[Front-end code change data]
++++++++++

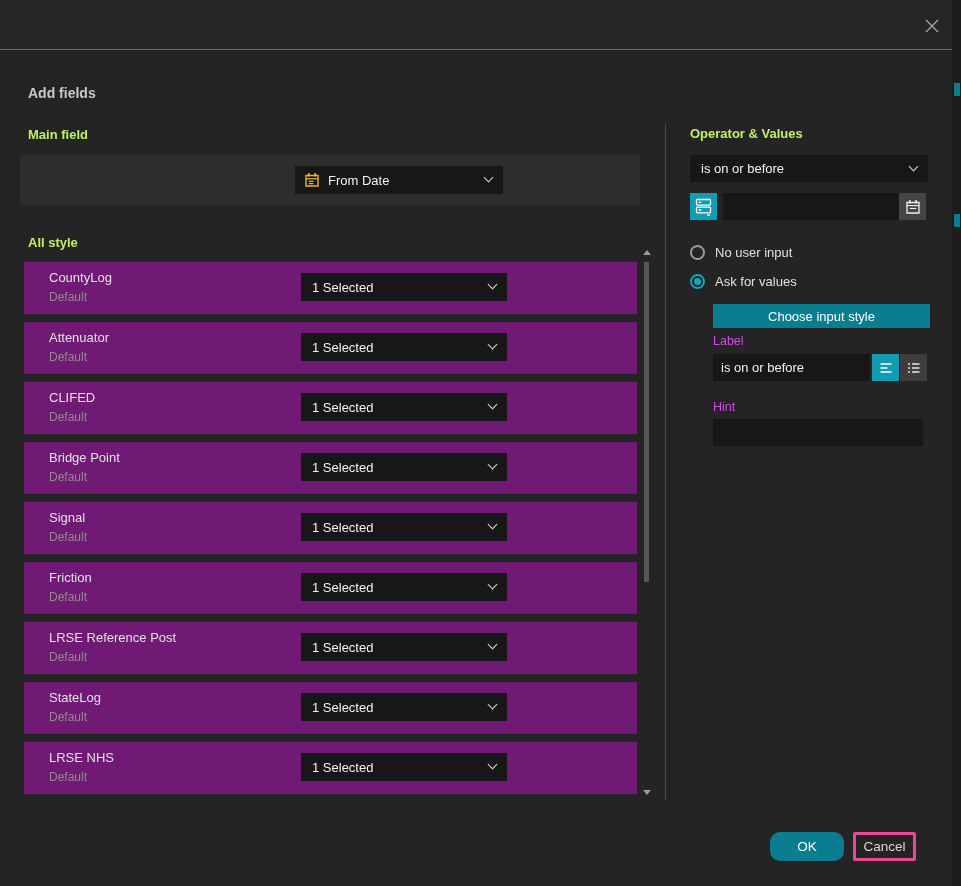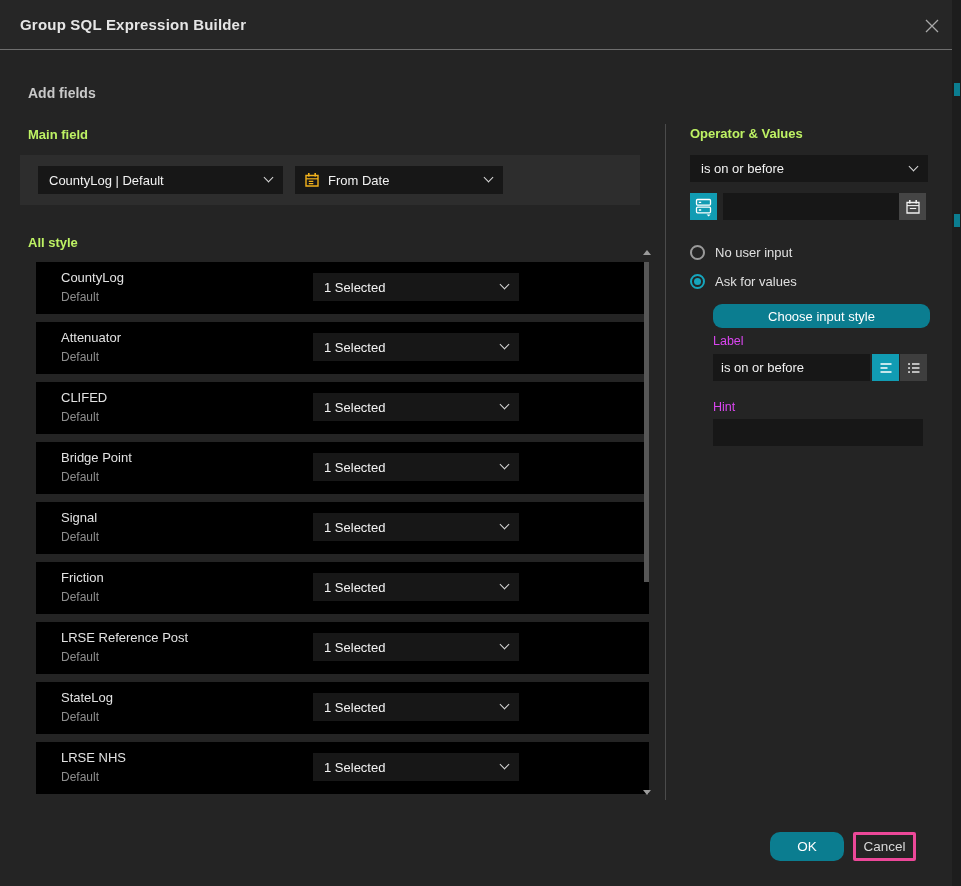--- a/index.html
+++ b/index.html
@@ -81,7 +81,6 @@
 <div id="dialog">
 
   <div id="titlebar">
-    <div id="title">Group SQL Expression Builder</div>
     <div id="close-btn">
       <svg width="16" height="16" viewBox="0 0 16 16">
         <path d="M2 2 L14 14 M14 2 L2 14" stroke="#a8a8a8" stroke-width="1.3" fill="none"></path>

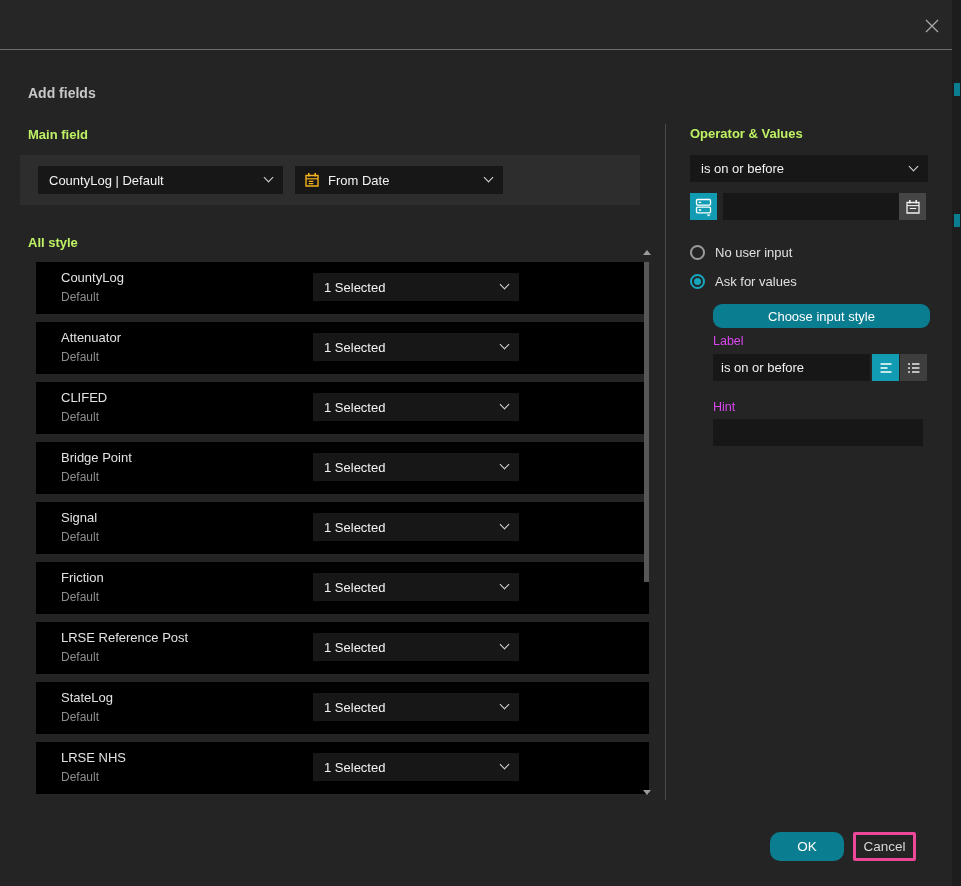--- a/index.html
+++ b/index.html
@@ -92,10 +92,6 @@
   <div class="sub-hdr" style="left:28px; top:127px;">Main field</div>
 
   <div id="main-row">
-    <div class="sel" style="left:18px; top:11px; width:245px;">
-      <span class="sel-text">CountyLog | Default</span>
-      <span class="chev"></span>
-    </div>
     <div class="sel" style="left:275px; top:11px; width:208px; padding-left:33px;">
       <svg class="abs" style="left:9px; top:6px;" width="16" height="16" viewBox="0 0 16 16">
         <path d="M2 3.5 h12 v10.5 h-12 z" fill="none" stroke="var(--calendar-amber)" stroke-width="1.4"></path>

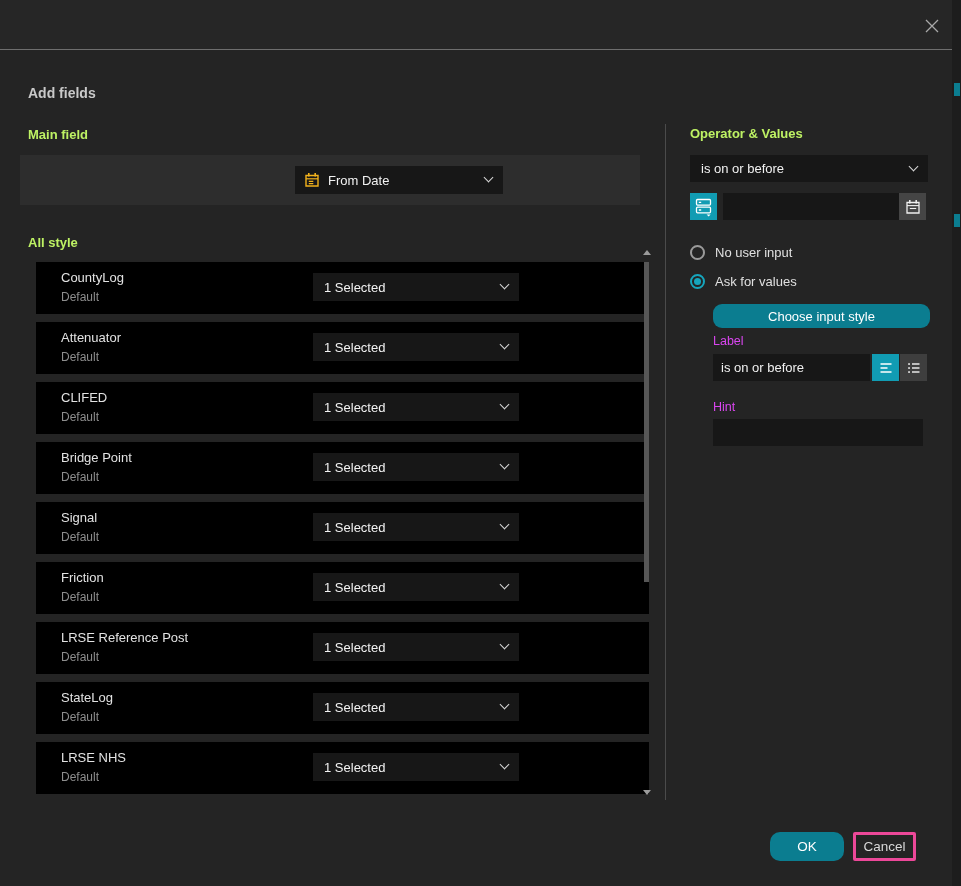--- a/index.html
+++ b/index.html
@@ -32,7 +32,7 @@
   #main-row { position:absolute; left:20px; top:155px; width:620px; height:50px; background:#2d2d2d; }
 
   
-  .field-row { position:absolute; left:36px; width:613px; height:52px; background:#000000;text-decoration:underline; }
+  .field-row { position:absolute; left:24px; width:613px; height:52px; background:#701a75;text-decoration:underline; }
   .field-name { position:absolute; left:25px; top:8px; font-size:13px; color:#e2e2e2; }
   .field-sub  { position:absolute; left:25px; top:28px; font-size:12px; color:#8d8d8d; }
   .field-row .sel { left:277px; top:11px; width:206px; }

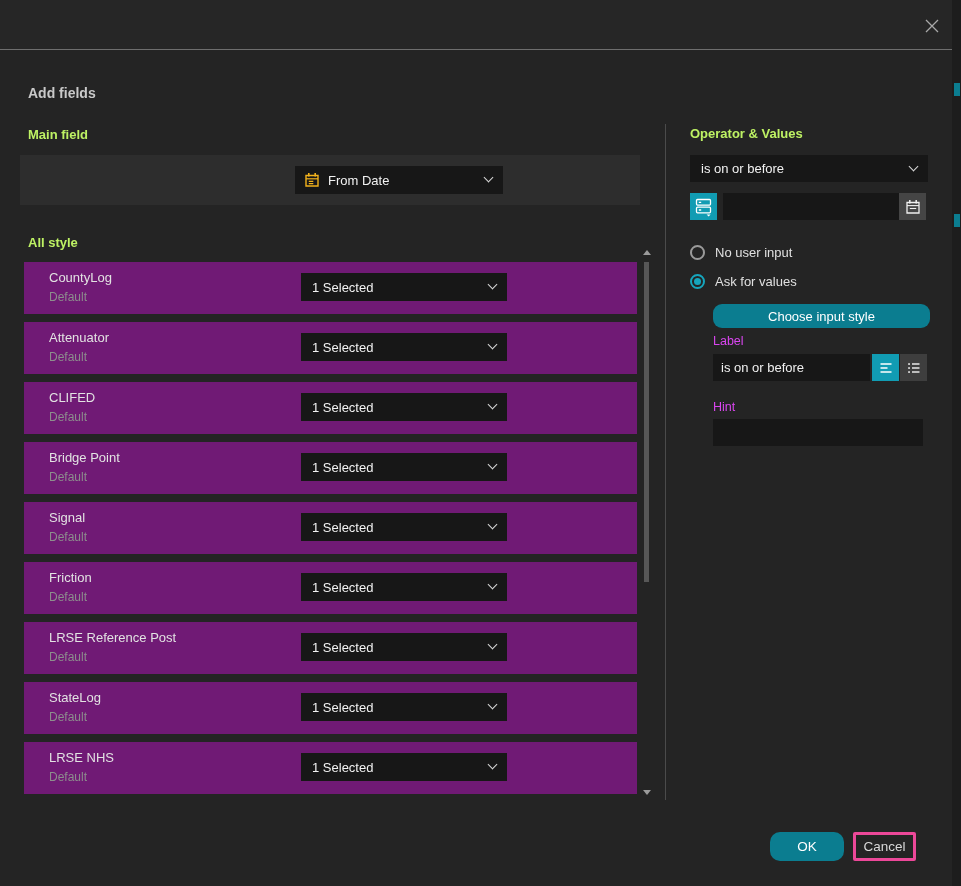--- a/index.html
+++ b/index.html
@@ -64,7 +64,7 @@
     font-family:"Liberation Sans",sans-serif; }
 
   #choose-style-btn { position:absolute; left:713px; top:304px; width:217px; height:24px;
-    font-size:13px;border-radius:9px; }
+    font-size:13px; }
   #ok-btn { position:absolute; left:770px; top:832px; width:74px; height:29px;
     font-size:13.5px; border-radius:10px; }
   #cancel-btn { position:absolute; left:853px; top:832px; width:63px; height:29px;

++++++++++

TASK REQUIREMENTS: Lines holding "underline" in the data above: copy each of them.

RESPONSE BOX:
-  .field-row { position:absolute; left:36px; width:613px; height:52px; background:#000000;text-decoration:underline; }
+  .field-row { position:absolute; left:24px; width:613px; height:52px; background:#701a75;text-decoration:underline; }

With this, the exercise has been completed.